### WHAT IS EXPECTED
Type the listing below out again exactly. No images.

Start of Block

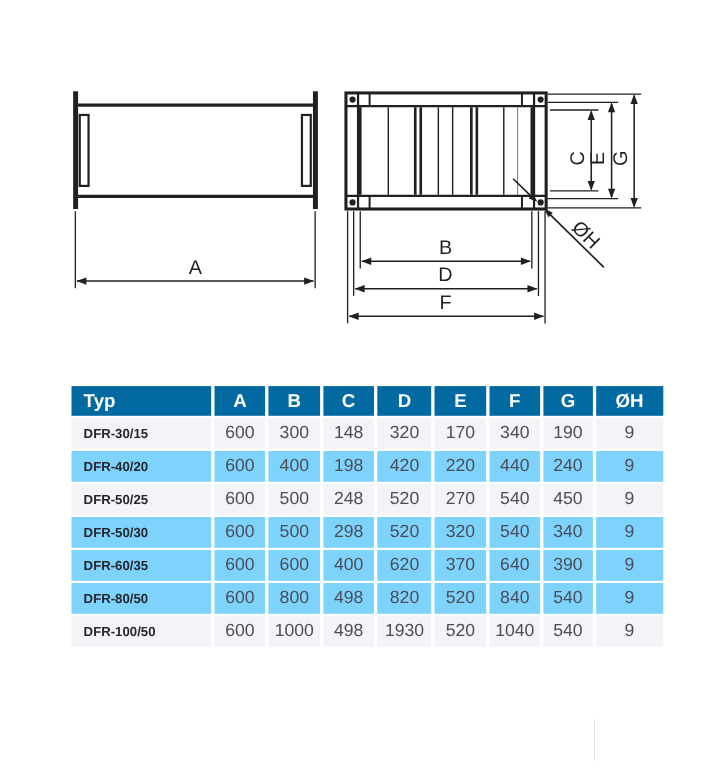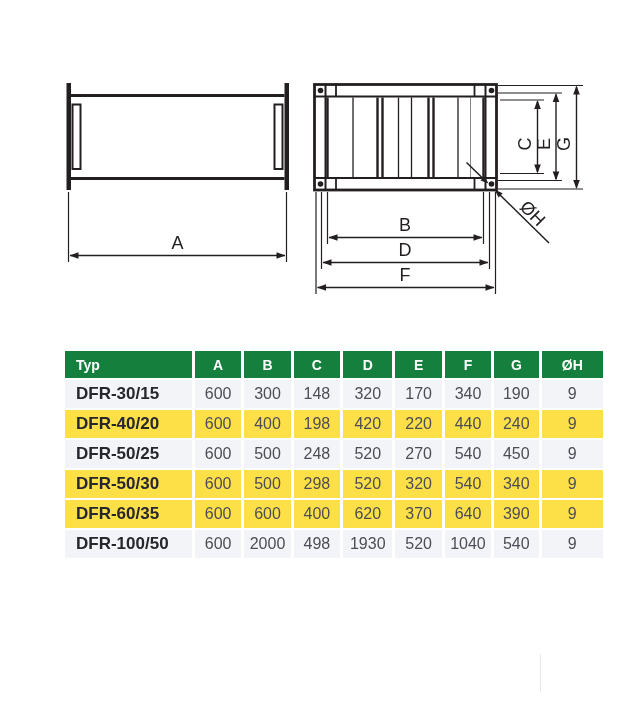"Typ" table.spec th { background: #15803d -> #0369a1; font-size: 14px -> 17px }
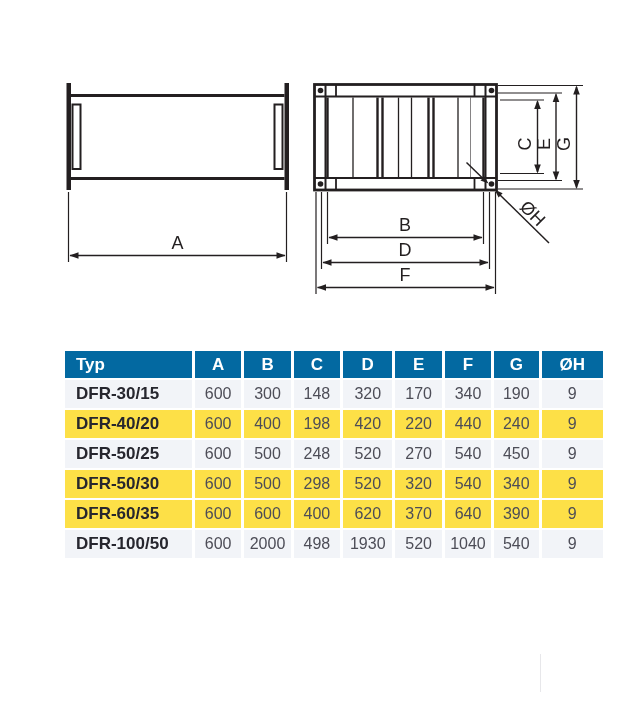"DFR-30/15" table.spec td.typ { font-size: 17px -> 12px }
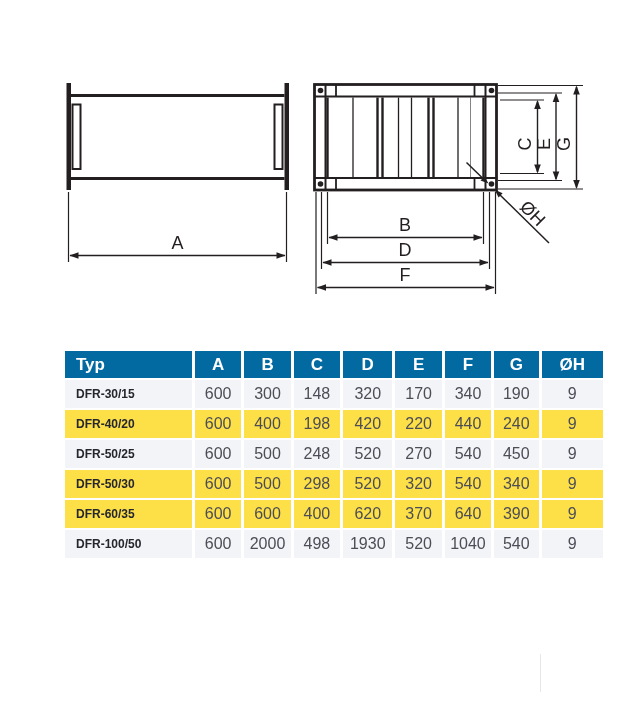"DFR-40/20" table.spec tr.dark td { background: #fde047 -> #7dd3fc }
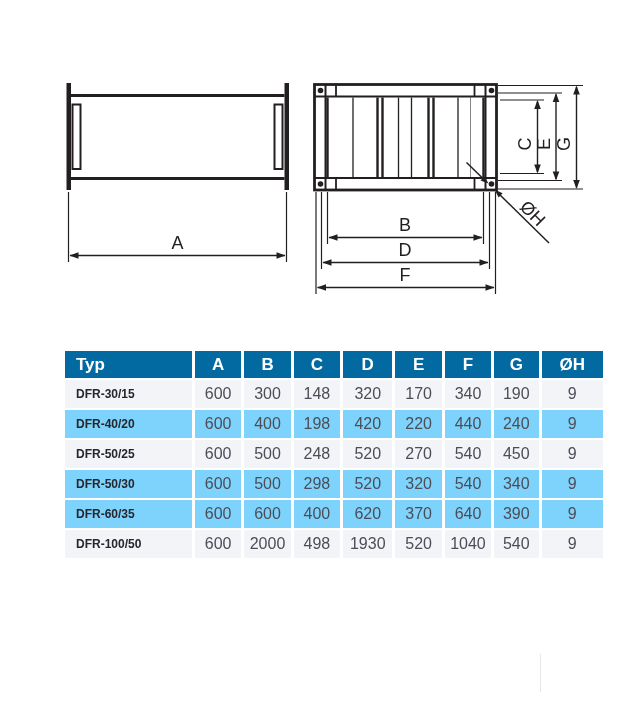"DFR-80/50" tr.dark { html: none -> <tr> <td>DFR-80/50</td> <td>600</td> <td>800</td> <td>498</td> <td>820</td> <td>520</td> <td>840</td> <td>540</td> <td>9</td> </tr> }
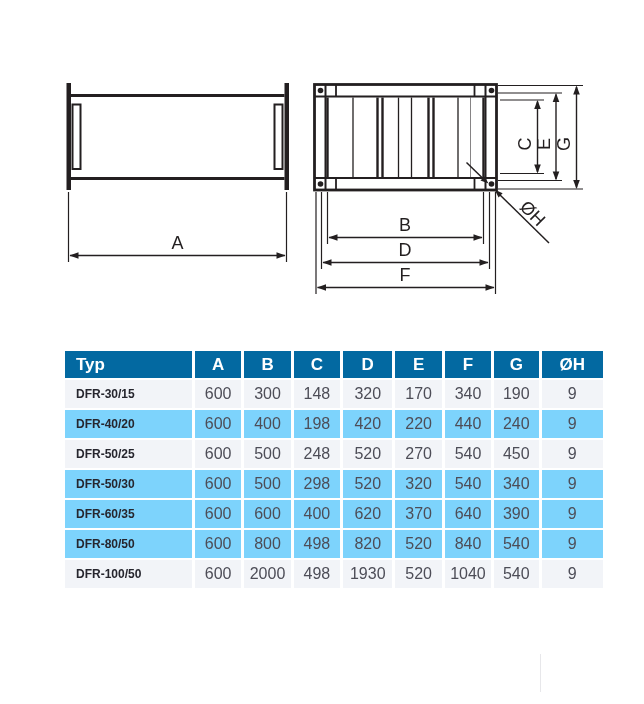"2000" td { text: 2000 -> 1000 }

End of Block

### EXERCISE RESULT
"Typ" table.spec th { background: #15803d -> #0369a1; font-size: 14px -> 17px }
"DFR-30/15" table.spec td.typ { font-size: 17px -> 12px }
"DFR-40/20" table.spec tr.dark td { background: #fde047 -> #7dd3fc }
"DFR-80/50" tr.dark { html: none -> <tr> <td>DFR-80/50</td> <td>600</td> <td>800</td> <td>498</td> <td>820</td> <td>520</td> <td>840</td> <td>540</td> <td>9</td> </tr> }
"2000" td { text: 2000 -> 1000 }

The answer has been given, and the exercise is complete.